#### EXERCISE DESCRIPTION
Every record below should be printed exactly, except for the pictures.

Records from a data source
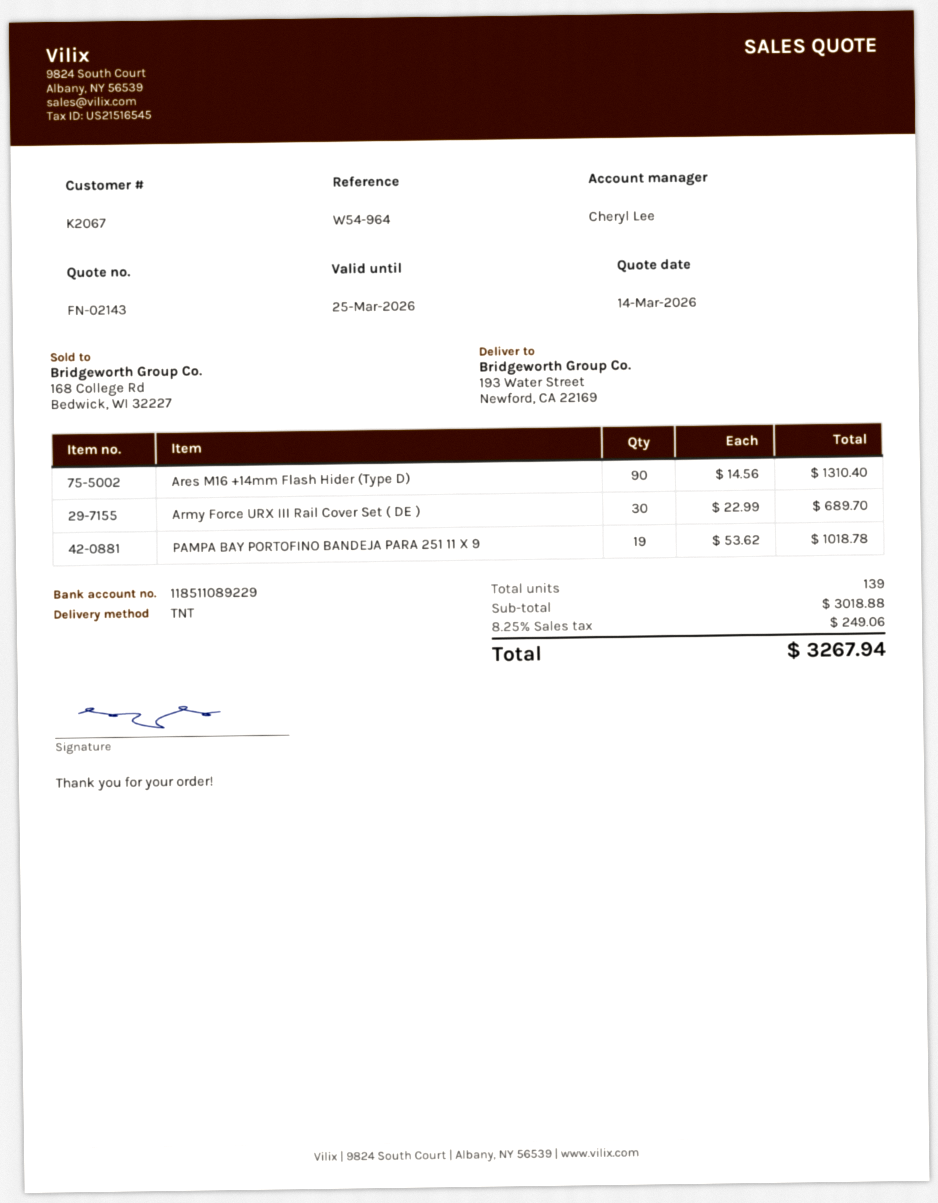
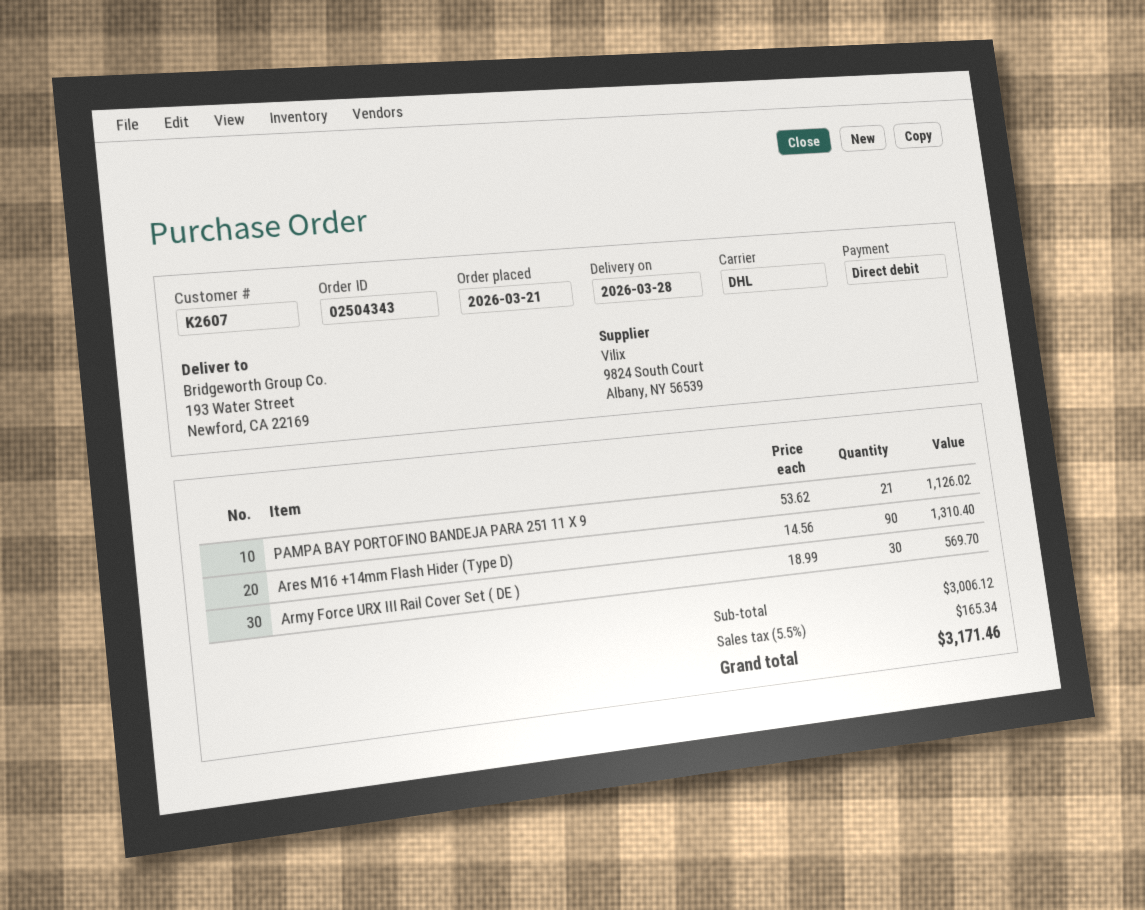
customer number: K2067 -> K2607
shipping method: TNT -> DHL
Army Force URX III Rail Cover Set ( DE ): 30 x 22.99 = 689.70 -> 30 x 18.99 = 569.70
PAMPA BAY PORTOFINO BANDEJA PARA 251 11 X 9: 19 x 53.62 = 1018.78 -> 21 x 53.62 = 1126.02
subtotal: 3018.88 -> 3006.12
tax: 8.25% = 249.06 -> 5.5% = 165.34
total: 3267.94 -> 3171.46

#### ANSWER BELOW
customer number: K2067 -> K2607
shipping method: TNT -> DHL
Army Force URX III Rail Cover Set ( DE ): 30 x 22.99 = 689.70 -> 30 x 18.99 = 569.70
PAMPA BAY PORTOFINO BANDEJA PARA 251 11 X 9: 19 x 53.62 = 1018.78 -> 21 x 53.62 = 1126.02
subtotal: 3018.88 -> 3006.12
tax: 8.25% = 249.06 -> 5.5% = 165.34
total: 3267.94 -> 3171.46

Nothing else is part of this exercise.